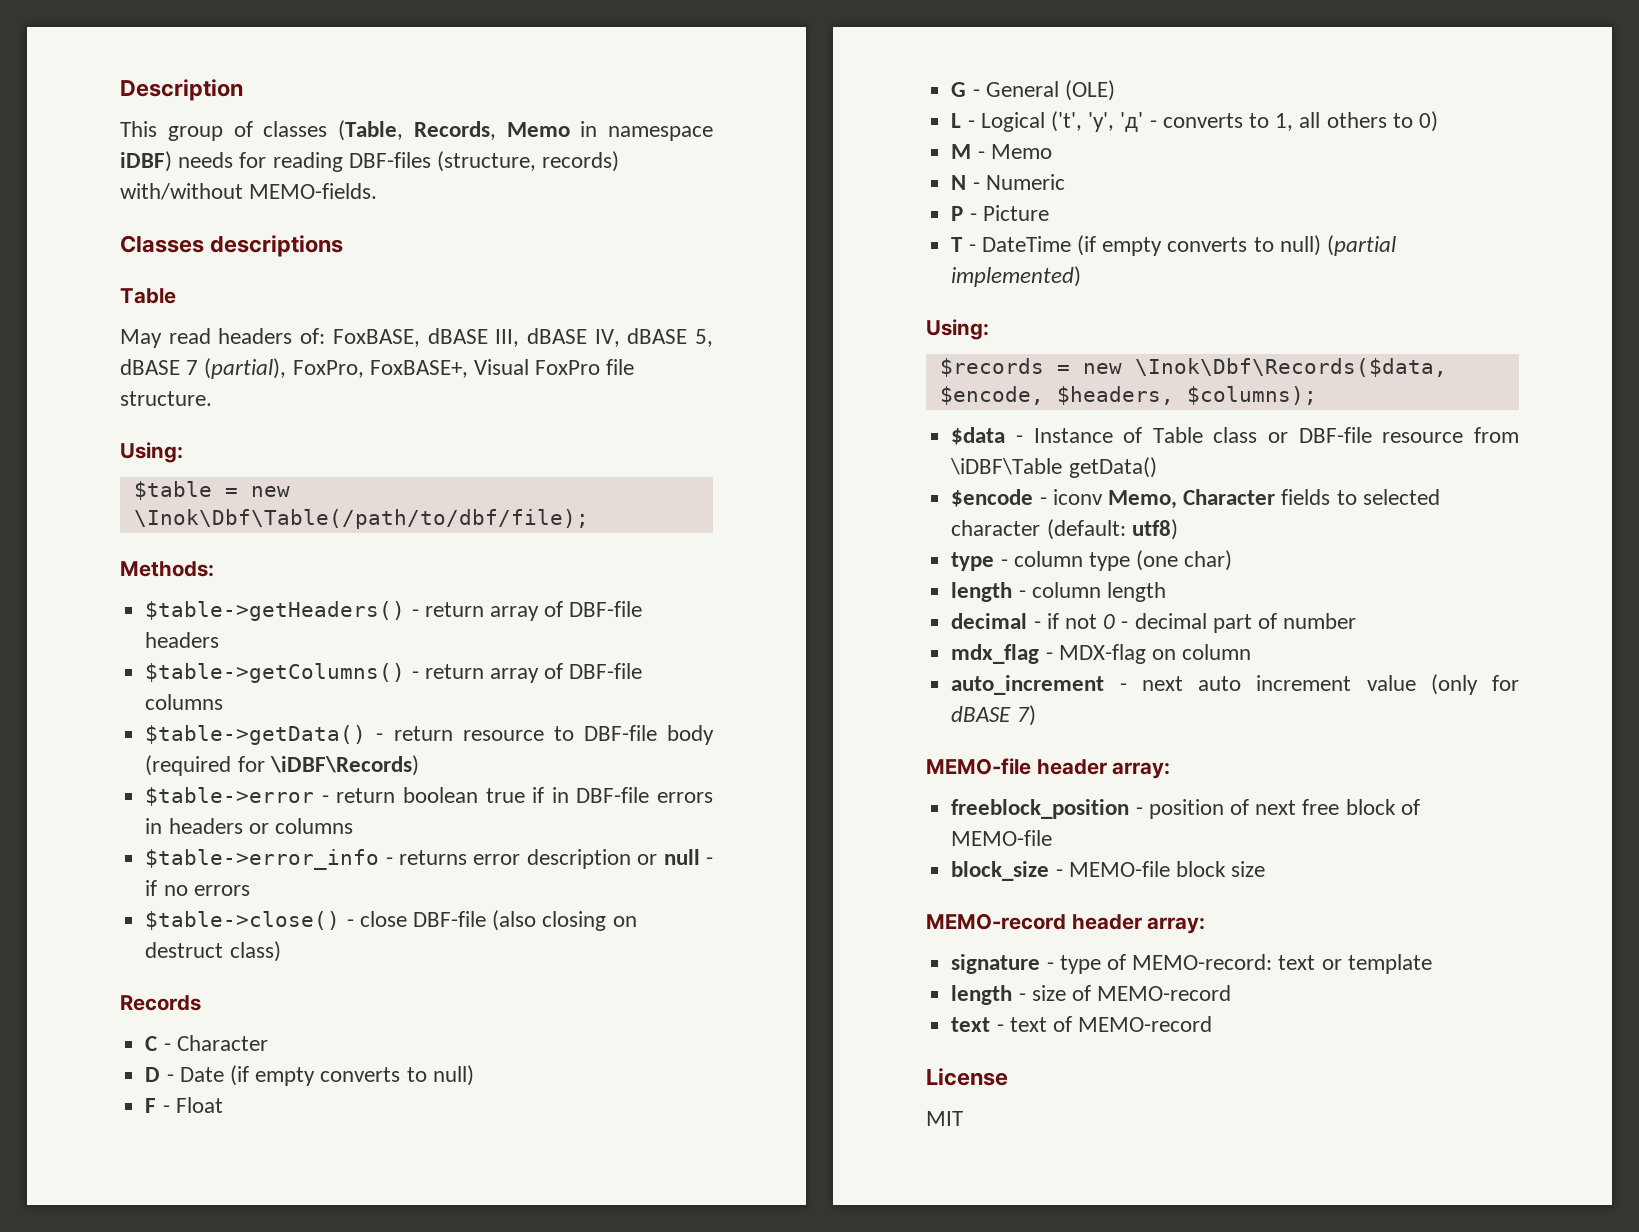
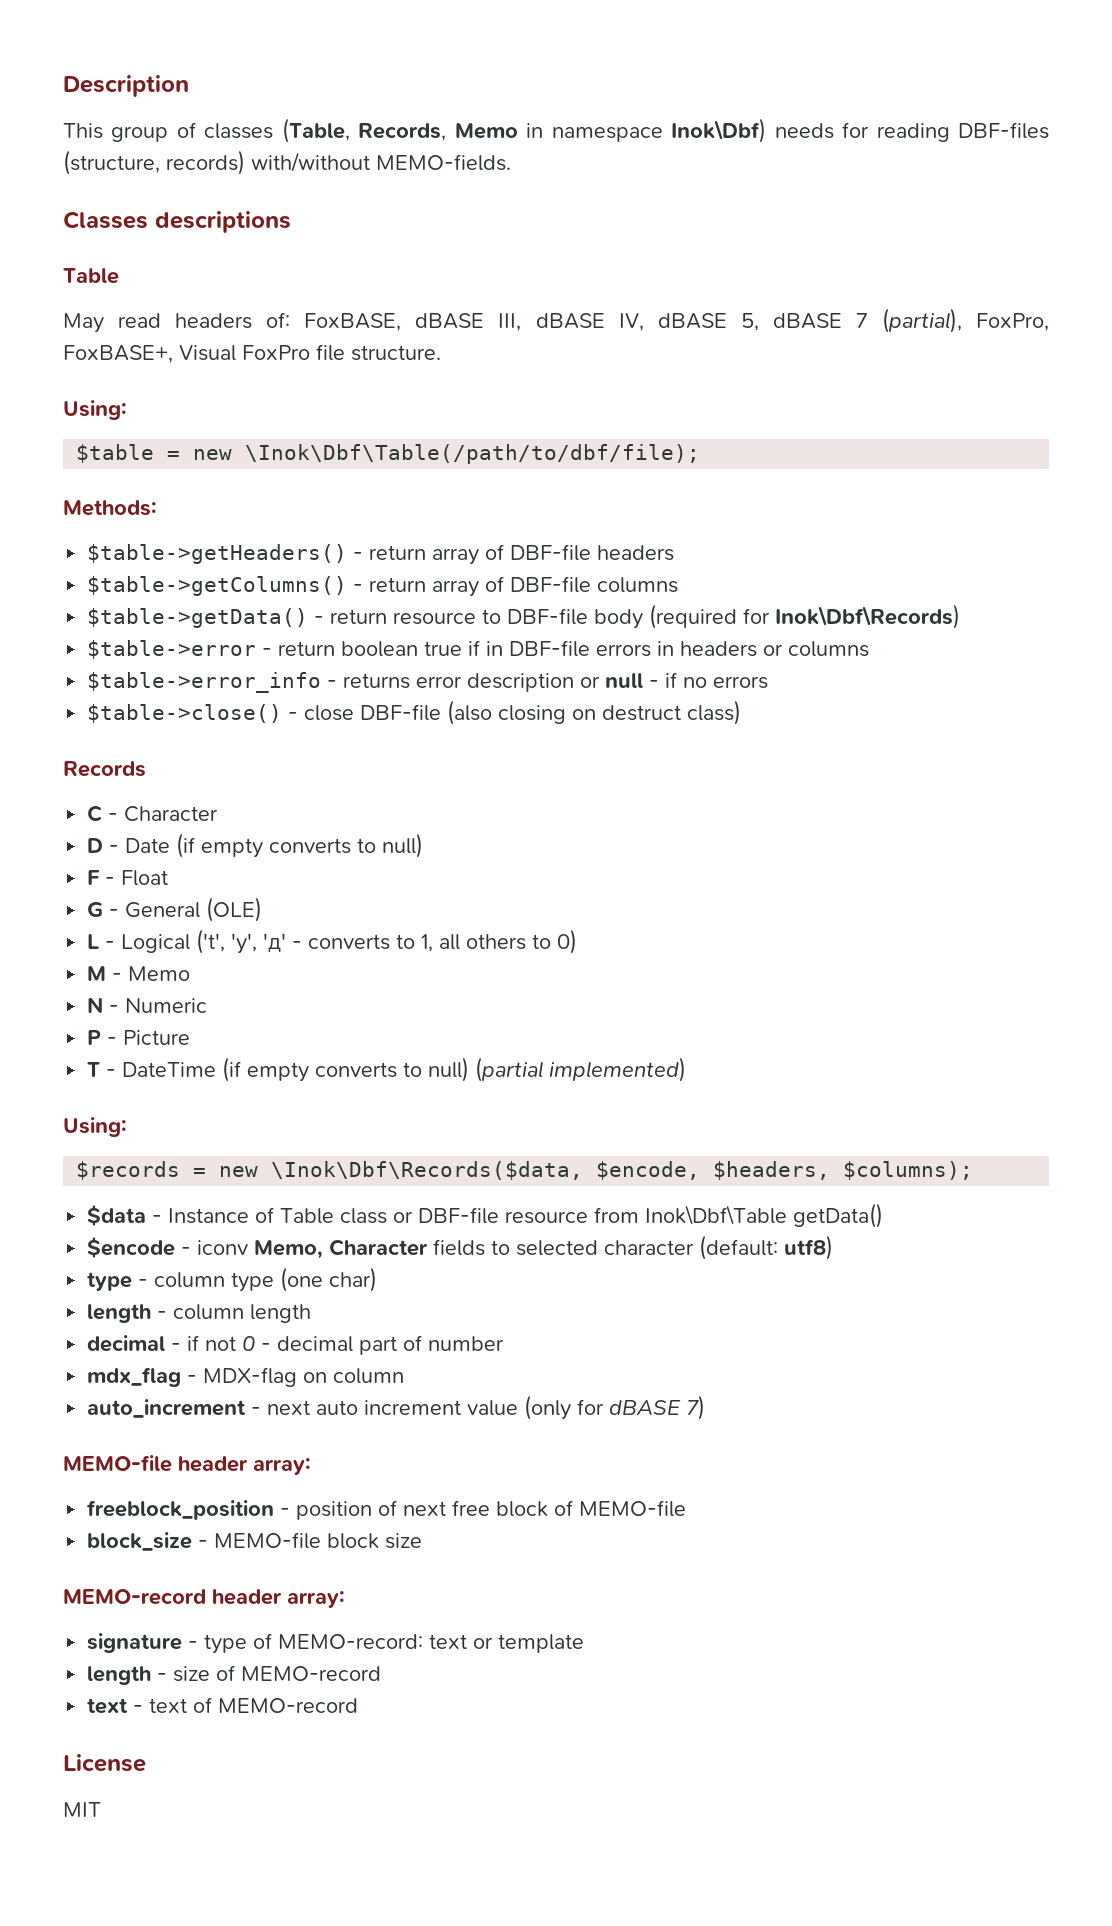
- This group of classes (Table, Records, Memo in namespace iDBF) needs for reading DBF-files (structure, records) with/without MEMO-fields.
+ This group of classes (Table, Records, Memo in namespace Inok\Dbf) needs for reading DBF-files (structure, records) with/without MEMO-fields.
- $table->getData() - return resource to DBF-file body (required for \iDBF\Records)
+ $table->getData() - return resource to DBF-file body (required for Inok\Dbf\Records)
- $data - Instance of Table class or DBF-file resource from \iDBF\Table getData()
+ $data - Instance of Table class or DBF-file resource from Inok\Dbf\Table getData()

....

Restate, word for word, all of the material above, leaving out the images.

- This group of classes (Table, Records, Memo in namespace iDBF) needs for reading DBF-files (structure, records) with/without MEMO-fields.
+ This group of classes (Table, Records, Memo in namespace Inok\Dbf) needs for reading DBF-files (structure, records) with/without MEMO-fields.
- $table->getData() - return resource to DBF-file body (required for \iDBF\Records)
+ $table->getData() - return resource to DBF-file body (required for Inok\Dbf\Records)
- $data - Instance of Table class or DBF-file resource from \iDBF\Table getData()
+ $data - Instance of Table class or DBF-file resource from Inok\Dbf\Table getData()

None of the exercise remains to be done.